OTTAWA — Le Nouveau Parti démocratique (NPD) a déposé jeudi en Chambre un projet de loi visant à faciliter la construction de passages à niveau permettant de traverser les voies ferrées que le ministre fédéral des Transports, Marc Garneau, a qualifié de «pas nécessaire».

La mesure législative C-322 accorderait au titulaire du ministère fédéral des Transports le pouvoir d’ordonner aux compagnies ferroviaires de construire ces traverses et d’autoriser des subventions pour ces projets.

La députée néo-démocrate Hélène Laverdière a souligné qu’en l’absence de ces passages, des piétons et des cyclistes mettent leur vie en danger en choisissant de traverser les rails à des endroits non sécuritaires plutôt que d’opter pour des détours qui sont parfois longs.

«À Montréal, il y a un consensus. Tout le monde demande l’établissement de passages à niveau, mais le Canadien Pacifique fait la sourde oreille», a soutenu la députée de Laurier—Sainte-Marie en conférence de presse au parlement.

Selon Mme Laverdière, il y aurait entre six et neuf endroits à Montréal où la construction de passages sécuritaires s’impose. Plusieurs se trouvent à l’intérieur ou à proximité de la circonscription de Rosemont—La Petite-Patrie, que représente son collègue Alexandre Boulerice.

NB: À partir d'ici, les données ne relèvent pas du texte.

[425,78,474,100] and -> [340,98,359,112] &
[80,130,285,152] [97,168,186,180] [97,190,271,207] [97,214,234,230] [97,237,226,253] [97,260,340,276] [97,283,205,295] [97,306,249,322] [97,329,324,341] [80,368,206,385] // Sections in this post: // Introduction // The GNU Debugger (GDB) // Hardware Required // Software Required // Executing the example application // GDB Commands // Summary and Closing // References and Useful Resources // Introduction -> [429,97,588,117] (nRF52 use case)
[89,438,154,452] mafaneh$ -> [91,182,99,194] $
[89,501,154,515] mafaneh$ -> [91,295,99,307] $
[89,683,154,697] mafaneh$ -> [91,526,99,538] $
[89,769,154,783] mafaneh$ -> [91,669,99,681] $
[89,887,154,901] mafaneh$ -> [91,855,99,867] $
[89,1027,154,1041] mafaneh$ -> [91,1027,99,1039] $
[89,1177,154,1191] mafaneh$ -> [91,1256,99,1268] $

Ce dernier a exhorté le gouvernement fédéral à agir face à cette réelle «préoccupation» des citoyens montréalais «qui sont freinés dans leur déplacement par cette espèce de cicatrice urbaine qu’est cette voie ferrée du Canadien Pacifique».

«On espère qu’on va avoir, comme on a à Montréal, un consensus à la Chambre des communes pour qu’on puisse prendre des mesures pour le bien des gens, pour le transport actif, pour la sécurité publique», a ajouté M. Boulerice.

Le Bloc québécois soutient C-322 dans sa mouture actuelle. Le Parti conservateur, de son côté, veut prendre le temps d’étudier le projet de loi et d’en discuter en caucus avant de prendre une décision. Au Parti libéral, la mesure législative devrait faire l’objet d’un vote libre.

Le principal concerné par ce projet de loi, Marc Garneau, semble déjà avoir fait son nid, disant considérer que la proposition législative en provenance du camp néo-démocrate n’est tout simplement «pas nécessaire».

«Quand une municipalité ou un groupe veut créer un passage à niveau au-dessus d’un chemin de fer, ils peuvent aller voir l’Office des transports du Canada et faire la demande», a-t-il indiqué en mêlée de presse dans le foyer des Communes.

«C’est un organisme qui se spécialise dans ces choses-là. On a déjà quelque chose en place et c’est mieux de s’en servir», a enchaîné M. Garneau, rappelant que traverser les voies là où aucun passage n’est aménagé, «c’est non seulement dangereux, c’est illégal».

La réaction du ministre a été accueillie avec déception par le conseiller municipal du Mile-End pour Projet Montréal, Richard Ryan, qui réclame depuis des années la construction de passages sur la voie ferrée qui scinde son quartier.

«Je m’attends à ce que M. Garneau ait un peu plus d’ouverture, qu’il accueille favorablement et de façon non partisane (le projet de loi C-322). Dans le fond, on veut lui remettre du pouvoir pour qu’il puisse prendre une décision, pas se cacher en arrière de l’Office», a-t-il dit.

Car dans un quartier comme le Mile-End, un «pôle d’emploi en pleine effervescence», la lenteur des démarches auprès de l’Office des transports «empêche un sain développement économique, parce qu’il est question de la mobilité de la main-d’oeuvre».